РАЗ СИДЕЛА… Так вот же он, рядышком. Вот он, ясноокий, в светлом мире сидит под деревом, ну конечно, он. Весь замурзанный, в рубашонке одной, землю ест. Сынок, что же ты глину сосешь? Вот ты дуралей какой, вот землеед несчастный мой! Сиротинушка… Подошла и взяла его на руки. Подбородок весь в глине, стянула быстро с себя косынку, вытерла – подбородок стал белым. Он близко смотрит на нее. В глазах ни ласки, ни радости. Бог наградил его ЧУЖИМИ ГЛАЗАМИ. Но вот он обнимает ее тонкими теплыми ручками за шею – и уж так стиснул, что дышать нечем. Ох, помогите, караул! Что же это ты делаешь? Больно, ах, больно-то как!
Степь! Где-то за оврагом дорога к ней. Во-он идут волы, будто на месте топчутся. Нет, сюда вам нельзя. Почему этот мужчина на моего сына похож? Может быть, это он? Или тот, который должен встретить меня и проводить?
– Мать, бедная ты моя… Ну, здравствуй, узнаешь меня?
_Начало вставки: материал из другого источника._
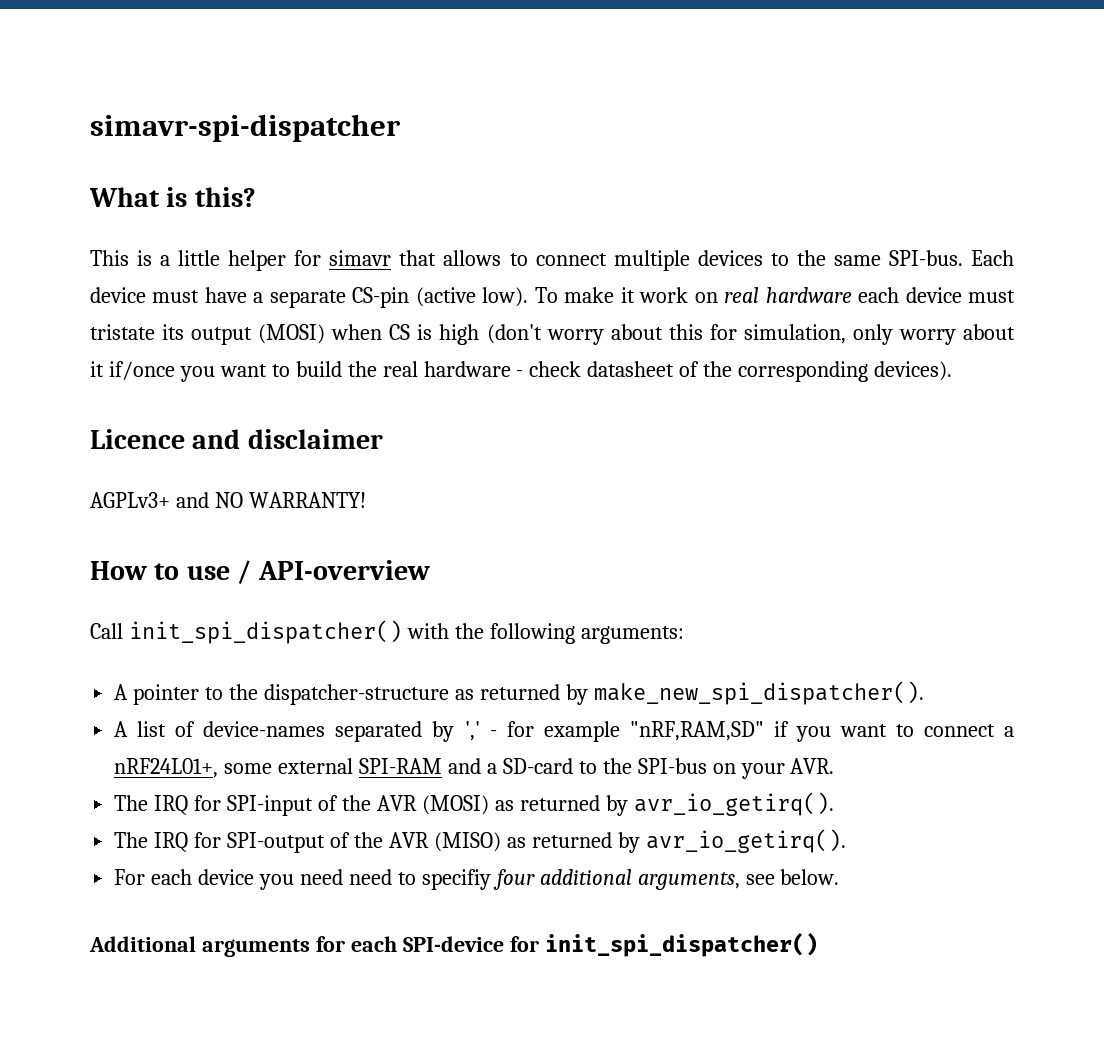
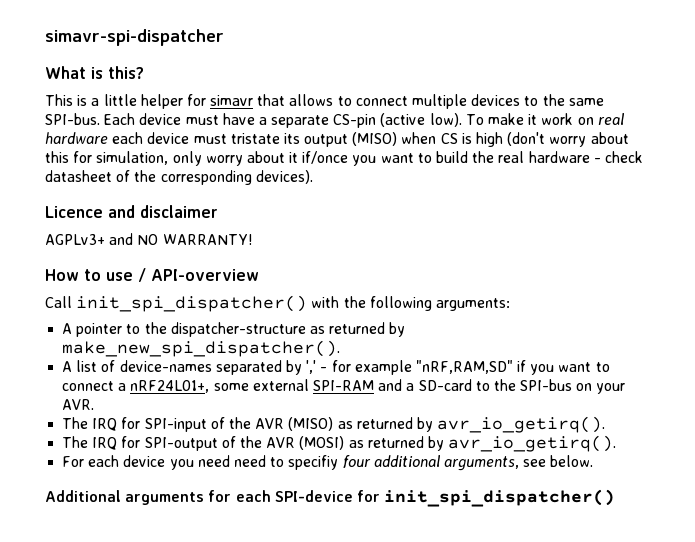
[258,324,326,344] (MOSI) -> [352,132,398,146] (MISO)
[421,795,489,815] (MOSI) -> [288,417,334,431] (MISO)
[433,832,501,852] (MISO) -> [299,436,345,450] (MOSI)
Лохов с болью и надеждой всматривался в серое одутловатое лицо, торопливо и бережно приглаживал седые волосы и снова с надеждою заглядывал в ее чуть приоткрывшиеся глаза. Но они были мутны, рыжеватые зрачки то и дело уходили вверх и с видимым усилием, как бы нехотя возвращались назад, к свету. И наконец ему показалось, что в глазах матери что-то брезжит, едва уловимый ток чувства ощущается в них, и тогда сын осторожно поднял ее левую, здоровую, руку и припал к ней. Он целовал эту исхудавшую старушечью руку, на которой так страшно обозначились провалившиеся борозды меж вялыми жилами и кожа сморщилась. Ее знакомые красивые руки, когда-то белые и полные… Он целует руку матери и, прижав ее к глазам, тихо стонет.
Последняя усталость накапливается в глазах, все тяжелее открывать их. Желания смотреть тоже нет, ибо, одолев эту неимоверную тяжесть, которая прежде поддавалась в мгновение ока без особых усилий, увидишь теперь того же старика Пака с коричневыми скулами и седой щетиной на подбородке. Но материнская любовь, которая ушла далеко, к последним рубежам жизни, теперь вдруг вернулась назад и повелела, чтобы мать совершила это усилие, и она открыла глаза. Мужское лицо было перед ней, едва знакомое. Она умирала, ей безразличен был человек с этим лицом, низ которого уехал в сторону и дрожал, а глаза были полны слез и словно набухли дрожащим светом.
Ее смерть и ее любовь, являясь разными сущностями, и одолевали ее по-разному. Первая была старательна, домоседлива, действовала не сходя с места, а вторая то и дело убегала куда-то – может быть, в ту ковыльную серебристую степь – и возвращалась внезапно, и становилось тогда досадно от теснящихся в сердце тревог, мечтаний, незабытых обид. Мать умирала, и смерть давно стала привычной, не хотелось больше бороться с нею, разве что в забытьи душа ее в тревоге устремлялась назад, к жизни, когда грезилось, что за степью глухо, едва слышно звучит хор поющих голосов. И старуха спохватывалась, вспомнив давнишнее: что смерть страшнее всего и от нее надо отбиваться руками и ногами. Но, очнувшись, она ощущала в неподвижном, униженном, отвратительном своем теле такую громаду болей, что вмиг забывала о всколыхнувшейся тревоге, навеянной глухими, далекими, но и в отдаленности своей сладостными до слез голосами Хора Жизни…
Теперь же наступал черед действий смерти, что приходила без всяких помощников, одна и работала вроде бестрепетной медицинской сестры, которая ВСЕ ДЕЛАЕТ НАОБОРОТ. И матери оставалось только тяжко вздыхать да стонать, стараясь угадать, чем же помочь этой неумелой сестре, чтобы успешнее справилась та со своим делом. Но было оно до умопомрачения сложным, не быстрым, как того хотелось матери, и она понимала, что такова ее доля – испытать неслыханные муки и унижения перед концом жизни.